→ Work to complete
Give the data again exactly as written, skipping any pictures.

________________

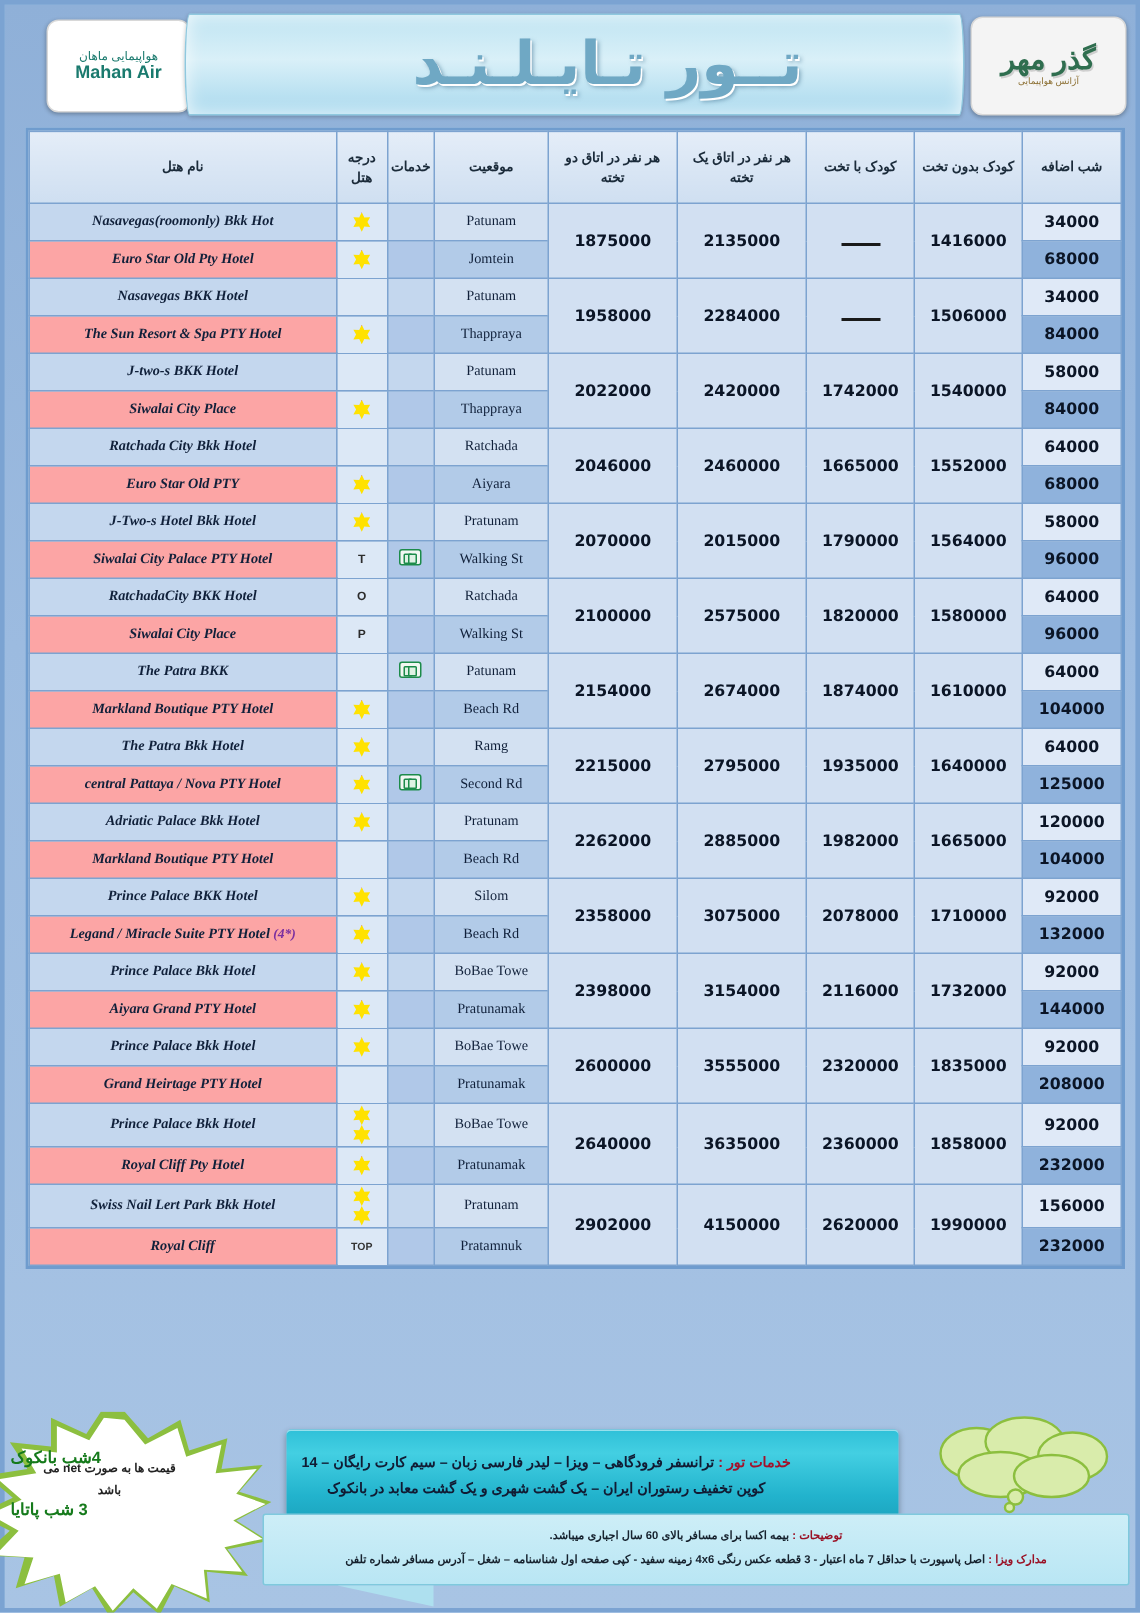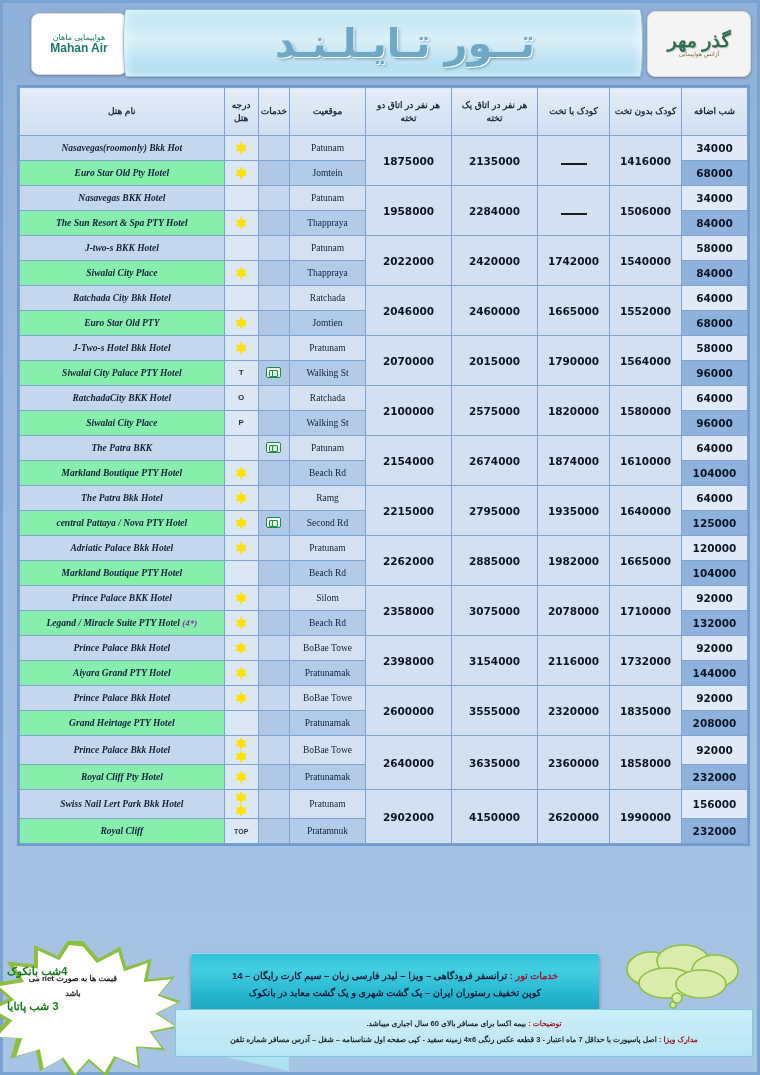--- a/index.html
+++ b/index.html
@@ -100,7 +100,7 @@
     line-height: 1.35;
   }
   td.hotel {
-    background: #86efac;
+    background: #fca5a5;
     font-family: "Liberation Serif", serif;
     font-style: italic;
     font-weight: bold;

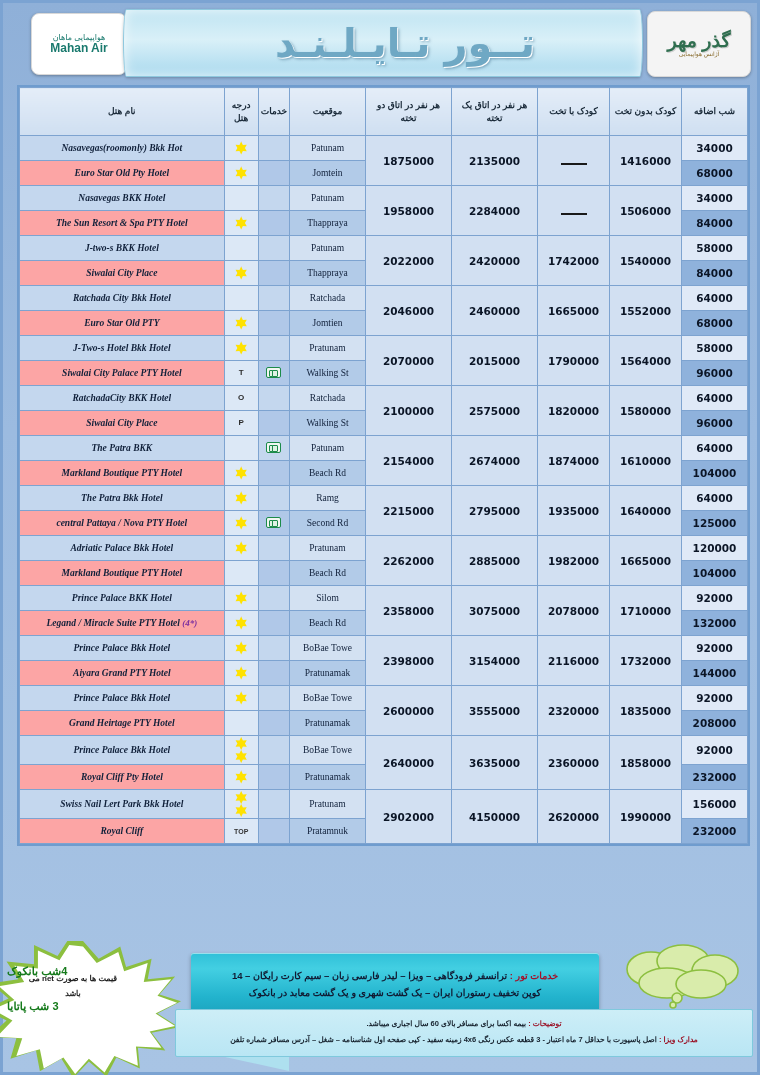--- a/index.html
+++ b/index.html
@@ -383,7 +383,7 @@
           </tr>
           <tr>
             <td class="extra alt">68000</td>
-            <td class="loc">Jomtien</td>
+            <td class="loc">Aiyara</td>
             <td class="svc alt"></td>
             <td class="deg">
               <div class="stars-stack">

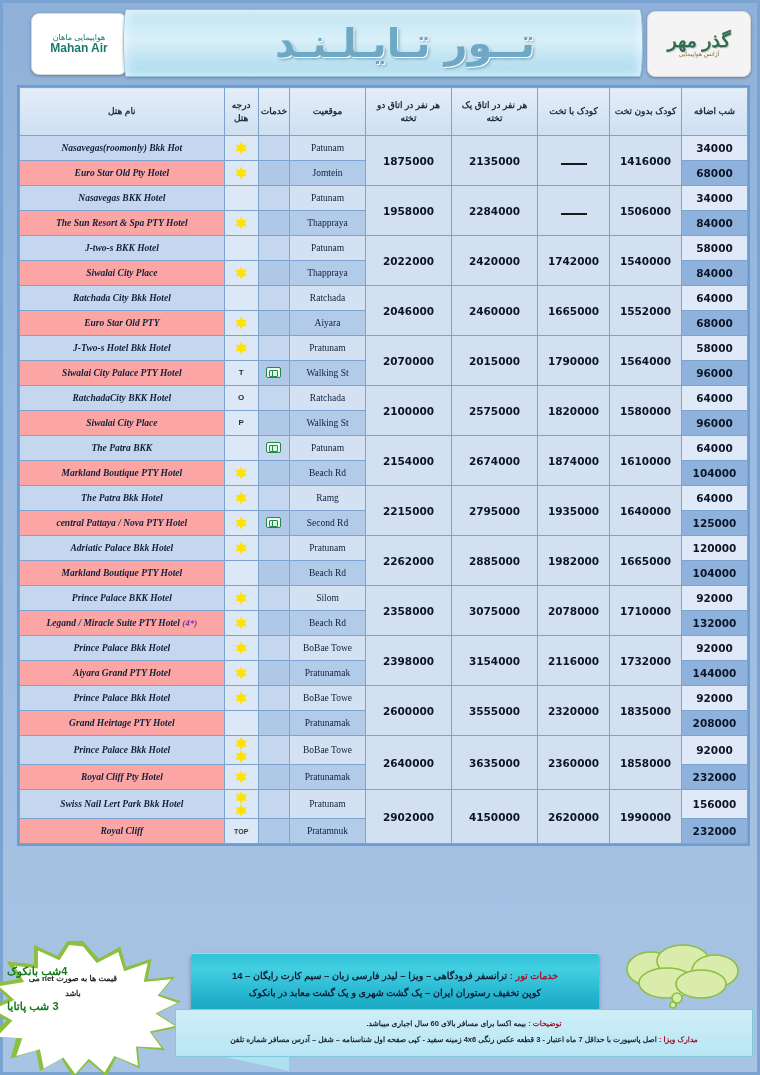--- a/index.html
+++ b/index.html
@@ -211,7 +211,7 @@
     background: linear-gradient(180deg,#2fc0d8 0%, #43cfe2 25%, #22b3cd 70%, #1ba2bd 100%);
     border-radius: 3px;
     box-shadow: 0 2px 4px rgba(0,0,0,.3), inset 0 1px 0 rgba(255,255,255,.5);
-    display:flex; align-items:center; justify-content:center;
+    display:flex; align-items:center; justify-content:flex-start;
     padding: 2px 10px;
   }
   .ribbon p {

________________

→ Task answer
--- a/index.html
+++ b/index.html
@@ -100,7 +100,7 @@
     line-height: 1.35;
   }
   td.hotel {
-    background: #86efac;
+    background: #fca5a5;
     font-family: "Liberation Serif", serif;
     font-style: italic;
     font-weight: bold;

--- a/index.html
+++ b/index.html
@@ -383,7 +383,7 @@
           </tr>
           <tr>
             <td class="extra alt">68000</td>
-            <td class="loc">Jomtien</td>
+            <td class="loc">Aiyara</td>
             <td class="svc alt"></td>
             <td class="deg">
               <div class="stars-stack">

--- a/index.html
+++ b/index.html
@@ -211,7 +211,7 @@
     background: linear-gradient(180deg,#2fc0d8 0%, #43cfe2 25%, #22b3cd 70%, #1ba2bd 100%);
     border-radius: 3px;
     box-shadow: 0 2px 4px rgba(0,0,0,.3), inset 0 1px 0 rgba(255,255,255,.5);
-    display:flex; align-items:center; justify-content:center;
+    display:flex; align-items:center; justify-content:flex-start;
     padding: 2px 10px;
   }
   .ribbon p {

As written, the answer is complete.